J'ai refermé hier soir la Nuit des Willis (lu presque d'une traite). Les images et l'atmosphère oppressante typiquement "southern gothic" de la Caroline du Sud et ses marais mystérieux flottent encore dans ma mémoire.
On y retrouve les éléments du folklore, la magie vaudou, la forêt comme personnage, le ouija, et on s'immerge dans une frange de la culture américaine. Les rares notes de bas de page sont toujours judicieuses et éclairantes. Cela étant dit, je n'ai rien révélé de l'essence du roman, qui va tellement au delà de l'imagerie, et est bien plus ambitieux.
Le roman commence commence classiquement, avec un couple d'amis qui va passer un weekend dans une maison réputée hantée, mais rapidement, ça se corse, et les surprises s'enchainent.
La construction du roman, la narration haletante, et jusqu'aux titres des chapitres, tout participe à l'accroche. Les personnages prennent de la consistance à mesure des pages, tant et si bien qu'à mi-roman, on oublie toutes nos hypothèses de départ.
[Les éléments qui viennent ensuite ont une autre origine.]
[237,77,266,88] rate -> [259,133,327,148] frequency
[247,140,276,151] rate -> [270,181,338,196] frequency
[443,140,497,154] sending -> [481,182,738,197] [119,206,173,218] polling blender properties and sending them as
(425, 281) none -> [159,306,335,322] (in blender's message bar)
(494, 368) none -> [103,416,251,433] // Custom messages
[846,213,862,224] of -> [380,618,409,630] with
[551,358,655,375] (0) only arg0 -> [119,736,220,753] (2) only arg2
On est loin des poncifs du genre, où l'on distingue souvent la couture qui sépare les personnages et le fantastique qui les assaille.
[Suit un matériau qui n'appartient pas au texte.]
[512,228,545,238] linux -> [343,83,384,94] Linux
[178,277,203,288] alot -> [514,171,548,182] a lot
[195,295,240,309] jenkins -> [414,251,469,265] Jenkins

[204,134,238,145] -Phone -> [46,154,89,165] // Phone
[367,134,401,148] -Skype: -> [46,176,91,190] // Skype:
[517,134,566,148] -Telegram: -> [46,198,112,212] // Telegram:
Ici, il y a un continuum. Tout se mêle. Les paysages de Charleston et son folklore, l'histoire des personnages, l'histoire des lieux.
Pas de manichéisme, ni d'héroïsme outrancier. Les personnages vivent, et à travers eux, une certaine revendication de la place de la femme, pas épargnée pour autant.
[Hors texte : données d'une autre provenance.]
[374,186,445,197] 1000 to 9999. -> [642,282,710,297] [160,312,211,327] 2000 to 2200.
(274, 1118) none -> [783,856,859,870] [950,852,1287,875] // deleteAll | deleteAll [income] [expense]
Le malaise typiquement southern gothic épouse un malaise sociétal, qui remue les tripes et interroge. Si certaines scènes peuvent être difficiles, elles ne sombrent jamais dans le trash.
Je manque de références pour rapprocher La nuit des Willis d'autres oeuvres connues. J'ai retrouvé un peu de l'atmosphère de la Nouvelle-Orléans lue il y a bien des années dans "La ligne verte" de Stephen King, mais ici, c'est presque un personnage. Je découvre seulement le genre (en littérature pour le moins), mais quelle découverte !
La quatrième de couverture nous dit que La nuit des willis revisite le ballet Giselle. Une page explicative à la fin de l'oeuvre est d'ailleurs dédiée. La lecture passionnante m'a donné très envie de le découvrir.
j'ai apprécié la dimension psychologique, l'ambition, le voyage, les frissons, l'action et les questionnements toujours terriblement d'actualité dans ce roman (ça fait beaucoup !), je ne peux que le recommander chaudement. Pour ne rien gâcher, la version reliée du roman est un très bel objet qui trônera fièrement dans la bibliothèque.